Task: What lines of the listing include the string "span"? Show them all.
::: Excerpted records
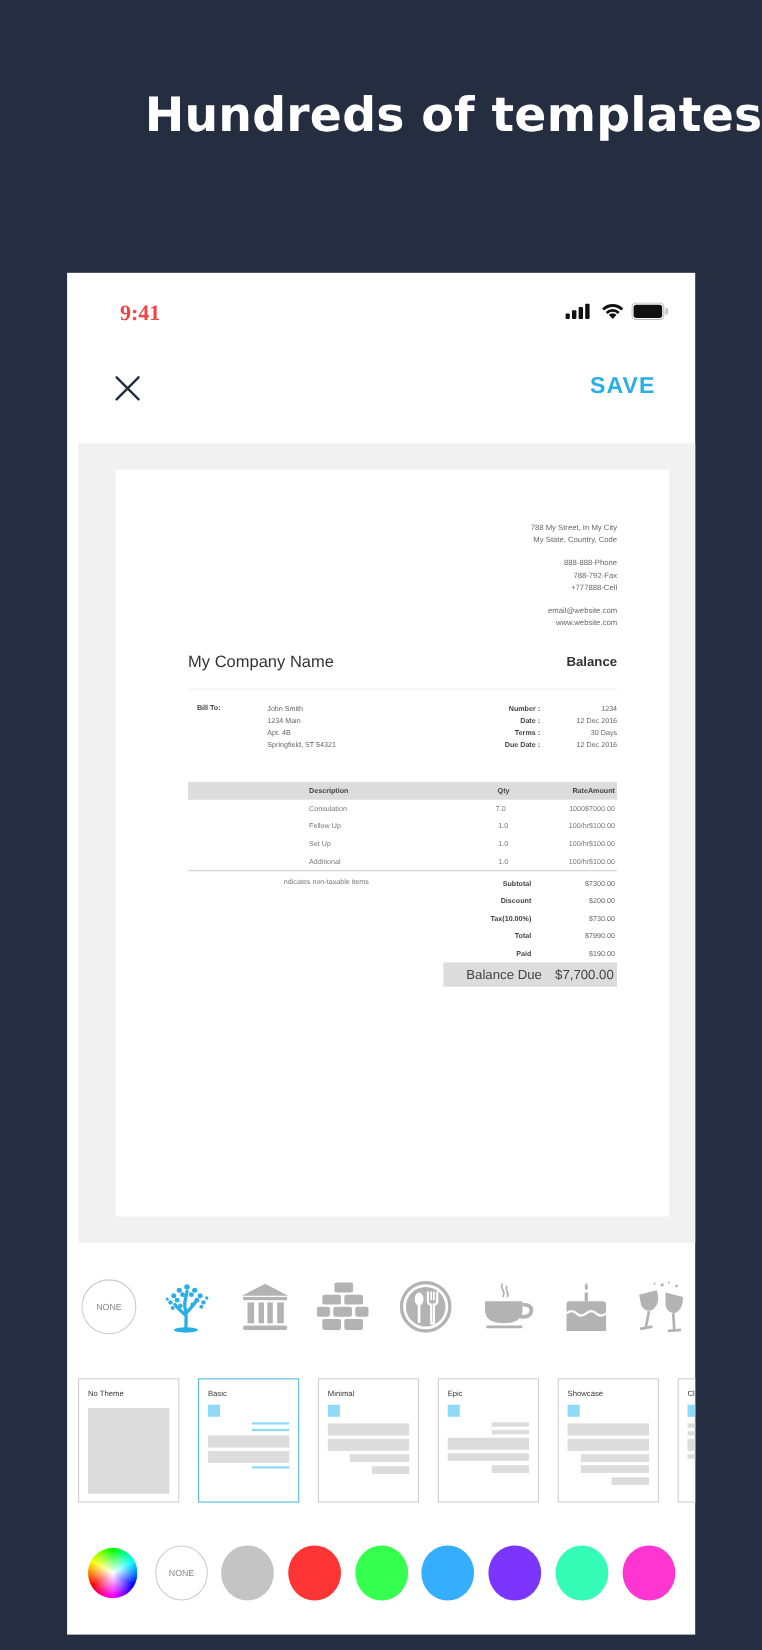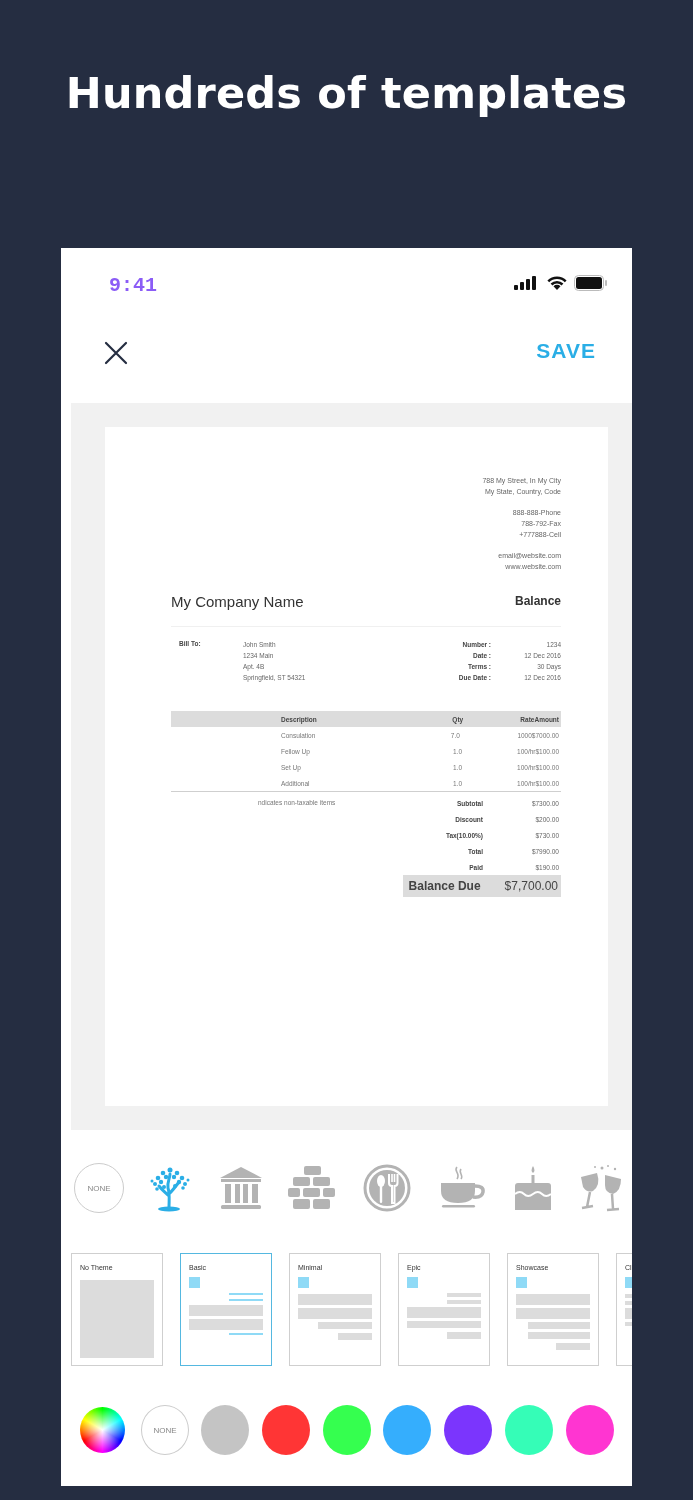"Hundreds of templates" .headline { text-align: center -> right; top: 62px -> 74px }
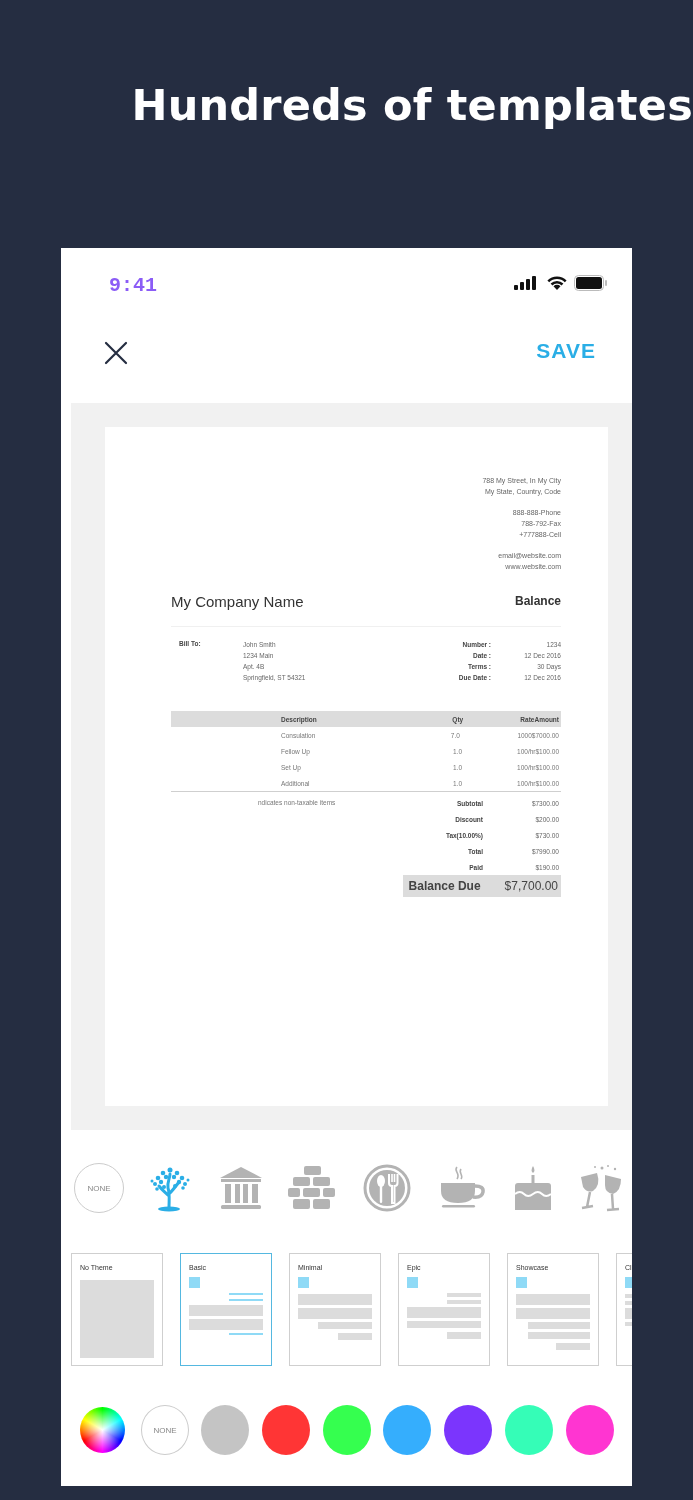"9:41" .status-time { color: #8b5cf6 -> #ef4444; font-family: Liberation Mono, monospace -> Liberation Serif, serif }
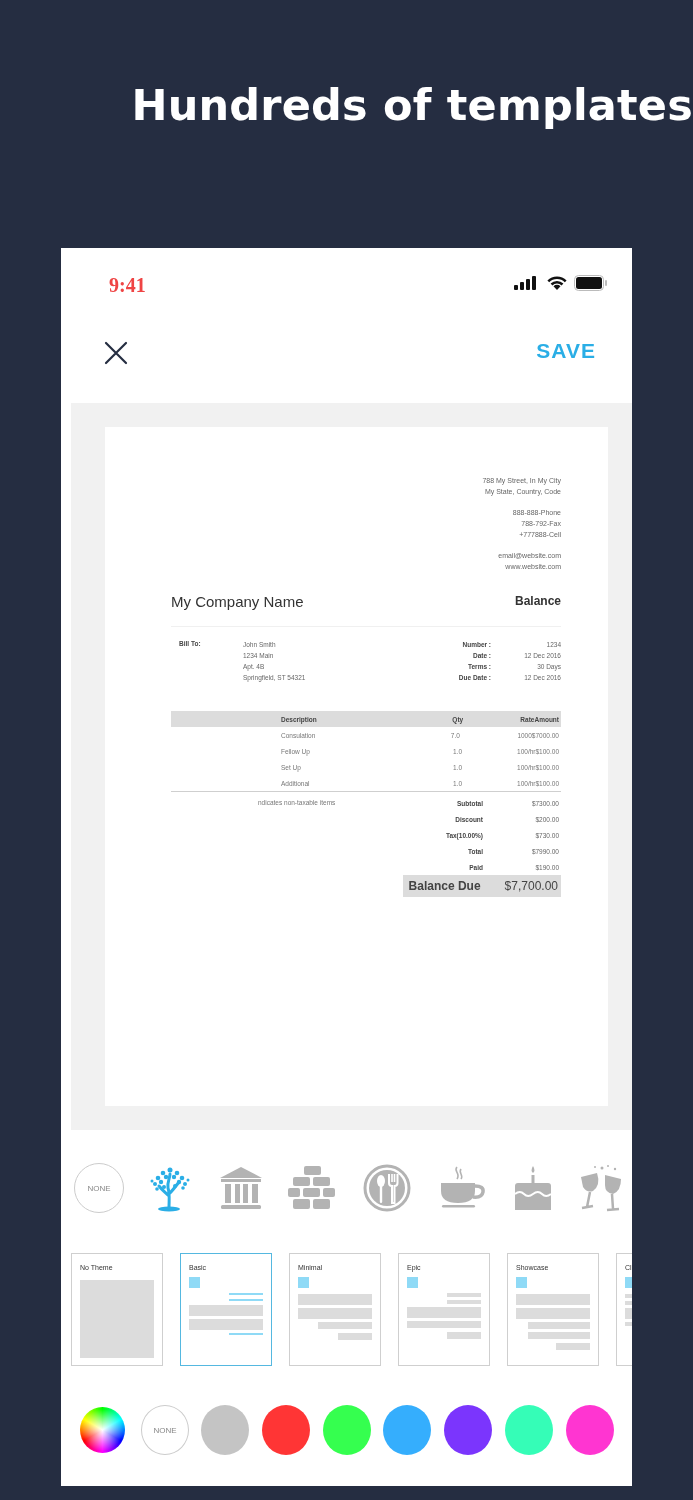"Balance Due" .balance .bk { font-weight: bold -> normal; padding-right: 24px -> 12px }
::::::
::: Excerpted records
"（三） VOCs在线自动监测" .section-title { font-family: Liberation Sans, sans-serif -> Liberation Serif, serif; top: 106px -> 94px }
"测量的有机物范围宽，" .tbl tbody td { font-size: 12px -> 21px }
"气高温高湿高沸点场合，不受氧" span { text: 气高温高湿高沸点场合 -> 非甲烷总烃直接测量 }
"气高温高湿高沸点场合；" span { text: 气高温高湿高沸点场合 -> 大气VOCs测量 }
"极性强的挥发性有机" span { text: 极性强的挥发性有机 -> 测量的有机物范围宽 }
::::::
Exercise response:
"气高温高湿高沸点场合，不受氧" span { text: 气高温高湿高沸点场合 -> 非甲烷总烃直接测量 }
"气高温高湿高沸点场合；" span { text: 气高温高湿高沸点场合 -> 大气VOCs测量 }
"极性强的挥发性有机" span { text: 极性强的挥发性有机 -> 测量的有机物范围宽 }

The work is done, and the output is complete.